In this way, while generating reflexive memos throughout the research, I noted that in the midst of data collection I experienced an unexpected emotional and physical reaction. According to university requirements, I was extremely capable and prepared to do this study: at the time I had been in the bereavement field for 15 years and the mental health sector for 17 years; I am a registered social worker who has engaged with countless bereaved clients; I excelled academically, which included qualitative methodological training; and I received ethics approval, which required planning the practicalities of the research and thinking through mitigating the risks and harms to myself and the participants. However, much like the onset and initiation of motherhood, I could not have anticipated the emotional and physical impact on my body of interviewing so many participants with heavy, resonating stories, and how I would be required to negotiate my identities in the interview process.
Initially, I did not connect my physical health to the research. In late December 2019, I experienced intense abdominal pain, and felt incredibly nauseous and fatigued, hardly able to get up or out of bed. Then, on January 6, 2020, I was in so much pain that I admitted myself to a hospital's Emergency Department—an ordeal that led to knowing I was not in imminent danger. None of the tests or blood work led to any obvious conclusions at the time. I assumed I was dealing with a purely physical issue; however, a few days after going to the hospital, I realized that the loss that initiated my journey in this field and research topic occurred on that same day in 2008. Struck by this realization, I paused and reflected more deeply: How do my identities engage in particular ways with the knowledge being generated?

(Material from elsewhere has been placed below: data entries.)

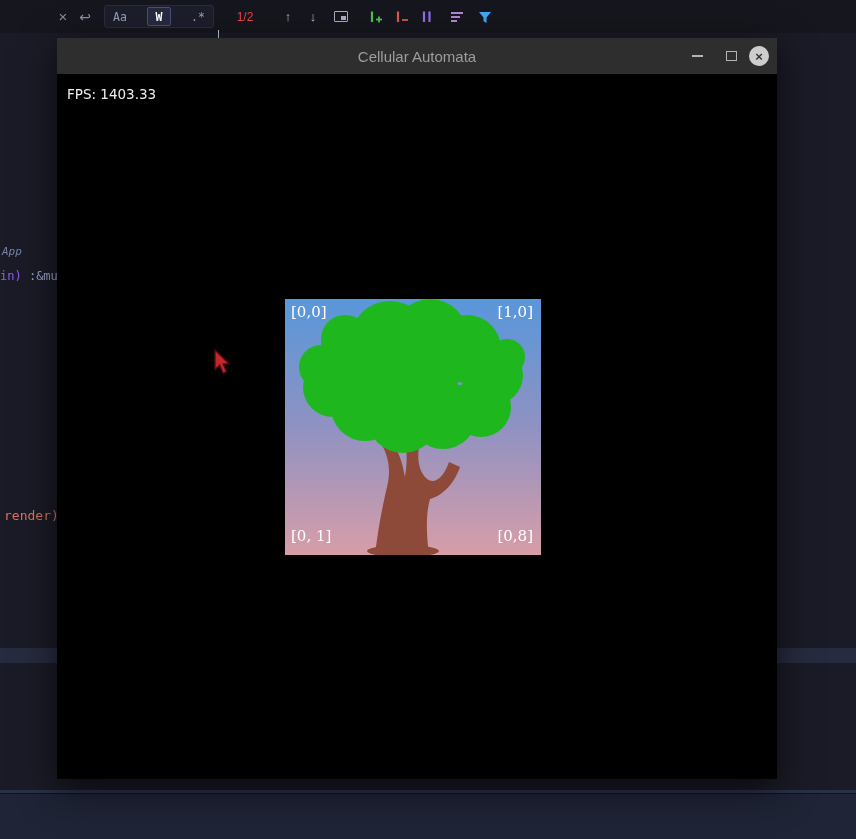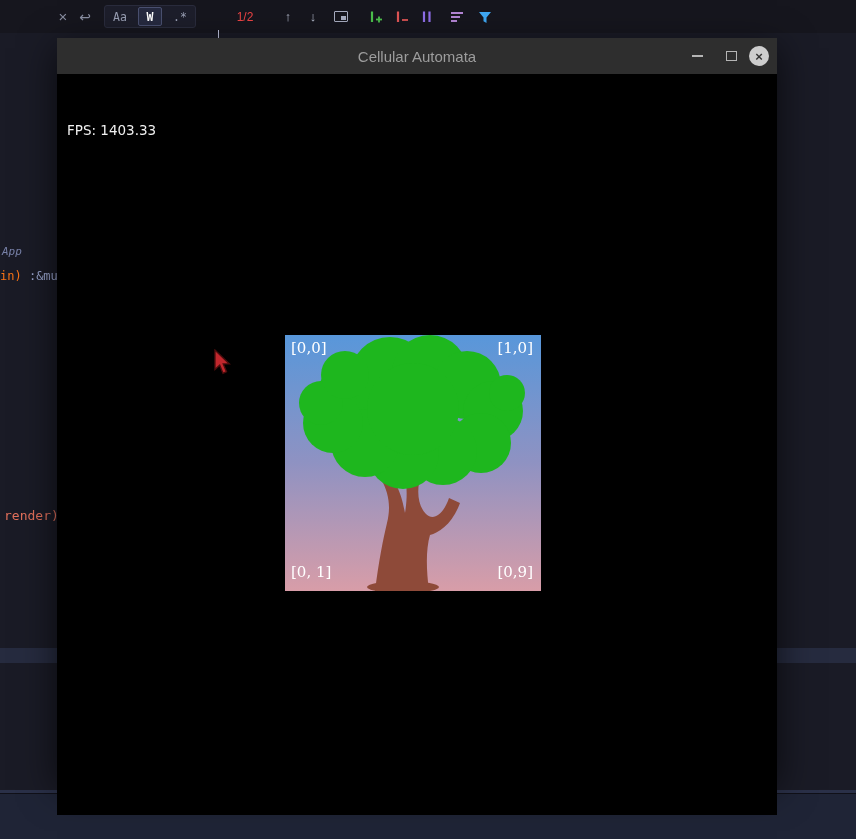--- a/index.html
+++ b/index.html
@@ -4,60 +4,60 @@
 <style>
   * { margin:0; padding:0; box-sizing:border-box; }
   body { background:#0e0e14; font-family:"Liberation Sans", sans-serif; }
   #screen { position:relative; width:856px; height:839px; background:#1a1b26; overflow:hidden; }
 
   
   .find-toolbar { position:absolute; left:0; top:0; width:856px; height:33px; background:#16161e; z-index:2; }
   .find-toolbar .tb-item { position:absolute; top:0; height:33px; display:flex; align-items:center; justify-content:center; background:none; border:none; cursor:default; }
   .tb-close { left:54px; width:18px; color:#8a8fa3; font-size:15px; }
   .tb-return { left:76px; width:18px; color:#8a8fa3; font-size:14px; }
-  .tb-group { position:absolute; left:104px; top:5px; height:23px; display:flex; gap:6px; align-items:center; background:#1d1e2b; border:1px solid #2a2c3d; border-radius:3px; padding:0 3px; }
+  .tb-group { position:absolute; left:104px; top:5px; height:23px; display:flex; gap:15px; align-items:center; background:#1d1e2b; border:1px solid #2a2c3d; border-radius:3px; padding:0 3px; }
   .tb-group button { background:none; border:1px solid transparent; border-radius:2px; color:#9aa0b5; font-size:11.5px; width:24px; height:19px; font-family:"DejaVu Sans Mono", monospace; }
   .tb-group button.active { color:#ffffff; font-weight:bold; border-color:#4a5070; background:#262a40; }
   .tb-counter { left:228px; width:34px; color:#ef4444; font-size:12px; }
   .tb-prev { left:278px; width:20px; color:#b8bed0; font-size:13px; }
   .tb-next { left:303px; width:20px; color:#b8bed0; font-size:13px; }
   .tb-selbox { left:330px; width:22px; }
   .selbox-outer { width:14px; height:11px; border:1px solid #a8aec2; border-radius:1px; position:relative; }
   .selbox-inner { position:absolute; right:1px; bottom:1px; width:5px; height:4px; background:#a8aec2; }
   .tb-svgbtn { width:22px; }
   .tb-i1 { left:364px; } .tb-i2 { left:390px; } .tb-i3 { left:416px; } .tb-i4 { left:446px; } .tb-i5 { left:474px; }
 
   .caret { position:absolute; left:218px; top:30px; width:1px; height:15px; background:#c0c5e0; z-index:3; }
 
   
   .frag { position:absolute; font-family:"DejaVu Sans Mono", monospace; z-index:1; white-space:pre; }
   .frag-app { left:2px; top:245px; font-size:11px; color:#7982a9;font-style:italic; }
   .frag-line2 { left:0px; top:269px; font-size:12px; }
-  .frag-in { color:#f97316; }
+  .frag-in { color:#8b5cf6; }
   .frag-mu { color:#9aa5ce; }
   .frag-render { left:4px; top:508px; font-size:13px; color:#e2705b; }
 
   
   .mid-band { position:absolute; left:0; top:648px; width:856px; height:15px; background:#262b3f; z-index:1; }
   .bottom-strip { position:absolute; left:0; top:790px; width:856px; height:3px; background:#2a3048; z-index:1; }
   .bottom-panel { position:absolute; left:0; top:793px; width:856px; height:46px; background:#1f2436; border-top:1px solid #101018; z-index:1; }
 
   
   .app-window { position:absolute; left:57px; top:38px; width:720px; height:741px; background:#000000; z-index:10; box-shadow:0 10px 35px rgba(0,0,0,0.65); }
   .titlebar { position:relative; width:100%; height:36px; background:#2e2e2e; }
   .win-title { position:absolute; left:0; right:0; top:0; height:36px; display:flex; align-items:center; justify-content:center; color:#9d9d9d; font-size:15px; }
   .win-btn { position:absolute; top:0; height:36px; display:flex; align-items:center; justify-content:center; background:none; border:none; }
   .btn-min { right:69px; width:22px; }
   .btn-min .bar { width:11px; height:2px; background:#b5b5b5; }
   .btn-max { right:35px; width:22px; }
   .btn-max .box { width:11px; height:10px; border:1px solid #b5b5b5; }
   .btn-close { right:3px; width:30px; }
   .btn-close .circle { width:20px; height:20px; border-radius:50%; background:#cdcdcd; color:#333333; font-size:13px; font-weight:bold; display:flex; align-items:center; justify-content:center; }
 
-  .win-content { position:relative; width:100%; height:705px; background:#000000;margin-top:36px; }
+  .win-content { position:relative; width:100%; height:705px; background:#000000; }
   .fps { position:absolute; left:10px; top:12px; color:#f0f0f0; font-size:13.5px; font-family:"DejaVu Sans", sans-serif; }
 
   .render-canvas { position:absolute; left:228px; top:225px; width:256px; height:256px; }
   .render-canvas svg { display:block; }
   .uv-label { position:absolute; color:#ffffff; font-family:"DejaVu Serif", serif; font-size:15px; }
   .uv-tl { left:6px; top:4px; }
   .uv-tr { right:8px; top:4px; }
   .uv-bl { left:6px; bottom:10px; }
   .uv-br { right:8px; bottom:10px; }
 
@@ -170,21 +170,21 @@
             <circle cx="48" cy="88" r="30"></circle>
             <circle cx="36" cy="68" r="22"></circle>
             <circle cx="128" cy="74" r="46"></circle>
             <circle cx="222" cy="58" r="18"></circle>
             <circle cx="60" cy="40" r="24"></circle>
           </g>
         </svg>
         <span class="uv-label uv-tl">[0,0]</span>
         <span class="uv-label uv-tr">[1,0]</span>
         <span class="uv-label uv-bl">[0, 1]</span>
-        <span class="uv-label uv-br">[0,9]</span>
+        <span class="uv-label uv-br">[0,8]</span>
       </div>
     </div>
   </div>
 
   <svg class="mouse-cursor" width="17" height="26" viewBox="0 0 12.5 19">
     <path d="M0.7,0.7 L0.7,15 L4.2,11.8 L6.6,17.8 L9.2,16.6 L6.8,10.9 L11.3,10.9 Z" fill="#c1272d" stroke="#4a0d0d" stroke-width="1"></path>
   </svg>
 
 </div>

I situate myself as a mixed-race, settler, and cis-gender woman who grew up in a conservative setting in Alberta, Canada, where women took on traditional caregiving roles and invisible labor. Consistent with mixed-race scholarship (e.g., Albuja et al., 2018; Wagner, 2015), I navigate the identities and tensions of being a mixed-race researcher, never certain of how I will be perceived or categorized. Although I am different from my participants in age, race, type of loss experienced, and socioeconomic status, I have insider status, or membership with the research group (Finefter-Rosenbluh, 2017), given that I share the experience of being a bereaved worker and caregiver in precarious employment. While I remained attentive to power dynamics, insider status did seem to create a foundational level of rapport (Kinitz, 2022). Participants understood that I am on the side of bereaved workers, with a strong sense of desiring a more just society that is better equipped to respond to loss, which impacts how I direct my attention and interpret data. When the participants were in tears expressing grief and pain, my empathy—the part of me that shares similar feelings—was activated in an embodied physiological way. Not only did I hear participants’ words, but my body physically remembered a depth of longing for the deceased, a sense of helplessness from losing a loved one, the state of shock that can last for months, unfair pressures to make premature and difficult life decisions, feeling out of control from riding a physical and emotional rollercoaster while attempting to return to regular functioning, and anger at the lack of support. While I had not experienced the death of a child, I am a parent, meaning that I have embodied knowledge and an instinctual fear of losing a child, which became activated when I listened to participant stories of child loss.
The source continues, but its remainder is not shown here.